Zionsville Times Sentinel

October 23, 2013

Memory Hall gym selling to Lafayette company

By Rod Rose For the Times Sentinel
Zionsville Times Sentinel

---- — Lebanon — Lebanon’s iconic Memory Hall was set to have a new owner by Friday, Oct. 18 (unable to confirm at press time).

Ironman Properties of Lafayette is purchasing the building, including the gymnasium. Closing on the agreement was due late last week, Lebanon Mayor Huck Lewis said at a city council meeting Tuesday, Oct. 15, before the board voted 4-0 to approve sale.

The building at 327 N. Lebanon St. was the site of Lebanon High School from 1922 through 1968, when classes were moved to the school’s present location.

The 2,200-seat gym was built in 1931. It was the home gym of Indiana basketball icon Rick Mount, who scored 2,595 points, fifth-highest in state history, in his four-year prep career that concluded in 1966 when he went on to play for the Purdue Boilermakers and become a first-round draft pick by the Indiana Pacers in 1970. The gym also was featured as the site of a regional final game in the 1985 movie “Hoosiers.”

The city of Lebanon owned the property for several years but could not afford to maintain the structure.The building was vacated in 1988 and sat empty until it was purchased by Indianapolis developer Leo Stenz, who converted the classroom section into 59 apartments originally intended for senior citizens and operated it under the name Lebanon Housing Partnership. The gymnasium remained the property of the city, however, and was leased by the city to Stenz for $1 a year.

Lebanon Housing Partnership defaulted on its mortgage, and the building was acquired by Fannie Mae in January 2012 after LHP fell more than $1.41 million in arrears.

Flaherty and Collins, an Indianapolis development firm, had been in talks to purchase Memory Hall, The Lebanon Reporter said in a Feb. 11, 2012 story. Duane Miller, vice president of community development for Flaherty and Collins, said the firm hoped to buy the building if the Indiana Housing Finance Authority approved the continuation of tax credits. Nothing developed, however, and the building went on the market at an asking price of $1.2 million, according to several Internet real estate sites.

Lewis said representatives of Ironman Properties have talked with Lebanon Parks Director John Messenger about the gym’s potential.

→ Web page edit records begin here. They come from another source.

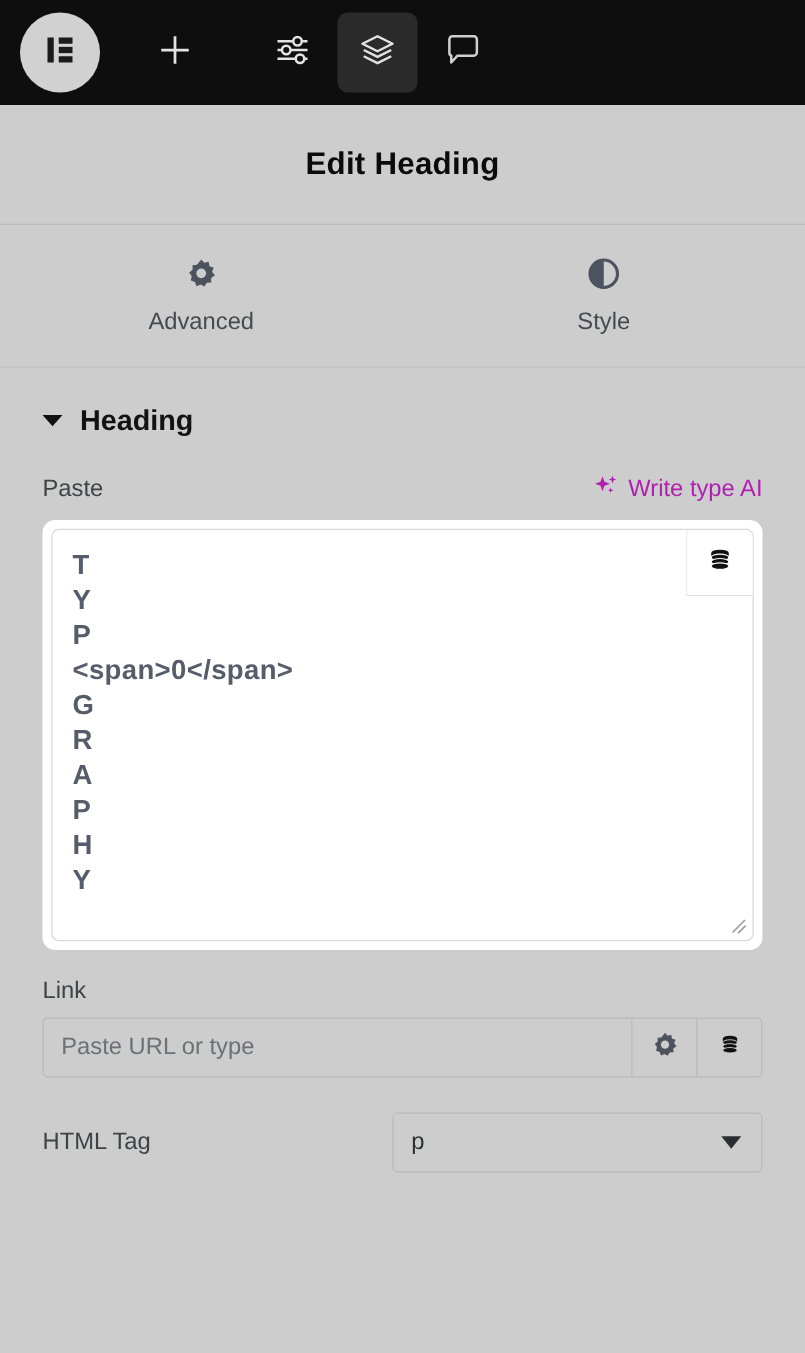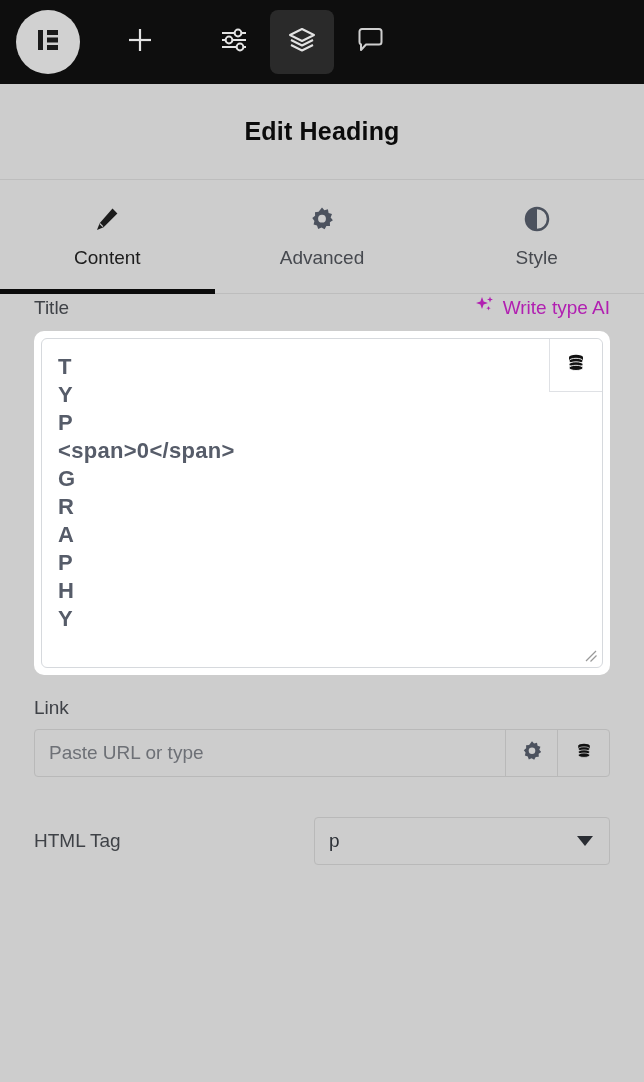"Content" div.tab { html: <div> <span> <svg> <path></path> <path></path> </svg> </span> <span>Content</span> </div> -> none }
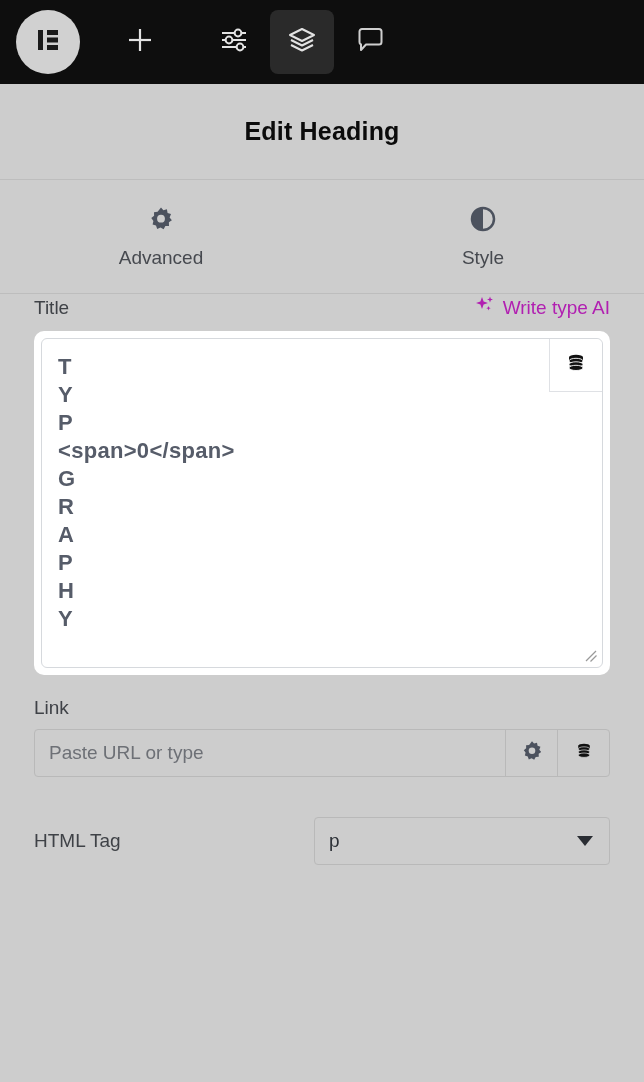"Heading" div.section-head { html: none -> <div> <span></span> <span>Heading</span> </div> }
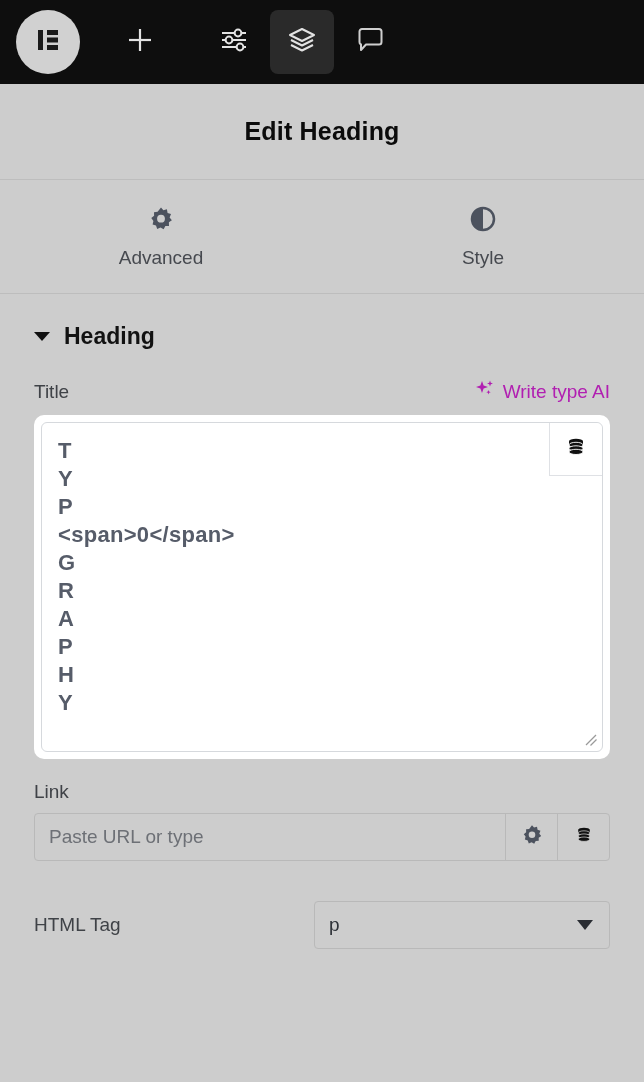"Title" span.field-label { text: Title -> Paste }
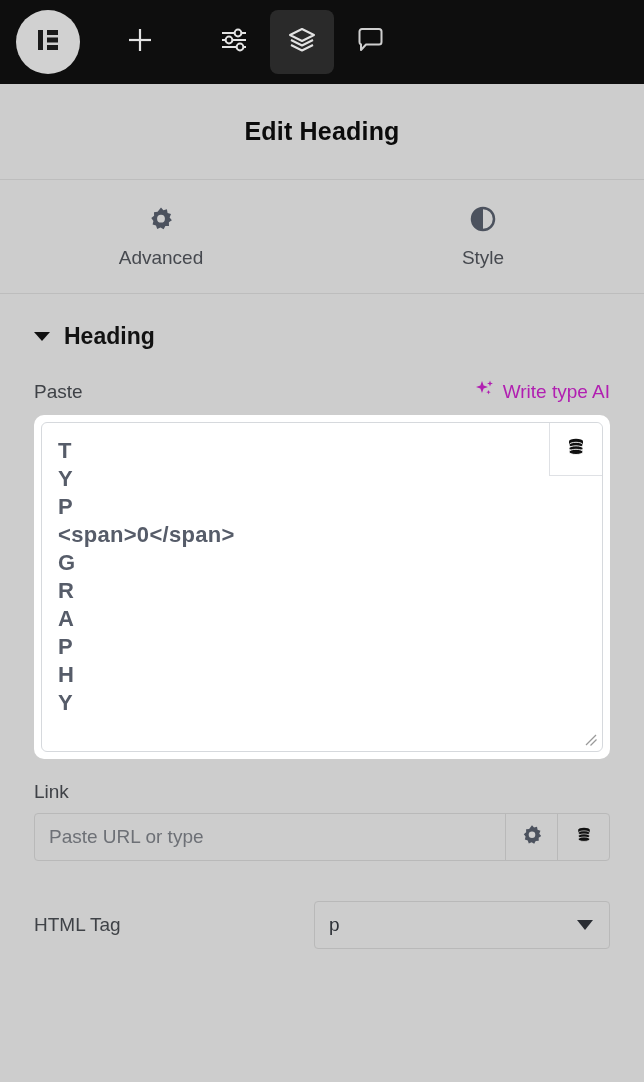"Paste URL or type" .link-group { margin-bottom: 40px -> 28px }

“Hopefully, at least part of the gym will be available to the public,” Lebanon city attorney Bob Clutter said.

Clutter said he was not certain what Ironman Properties plans for the gym.

“I know they still do want to maintain as much of the historical sentiment as possible,” he said.

The most recent use of the gymnasium for a high school game was on Feb. 3, 2012, when Lebanon hosted Rossville in what may have been the last-ever game played on the famous court.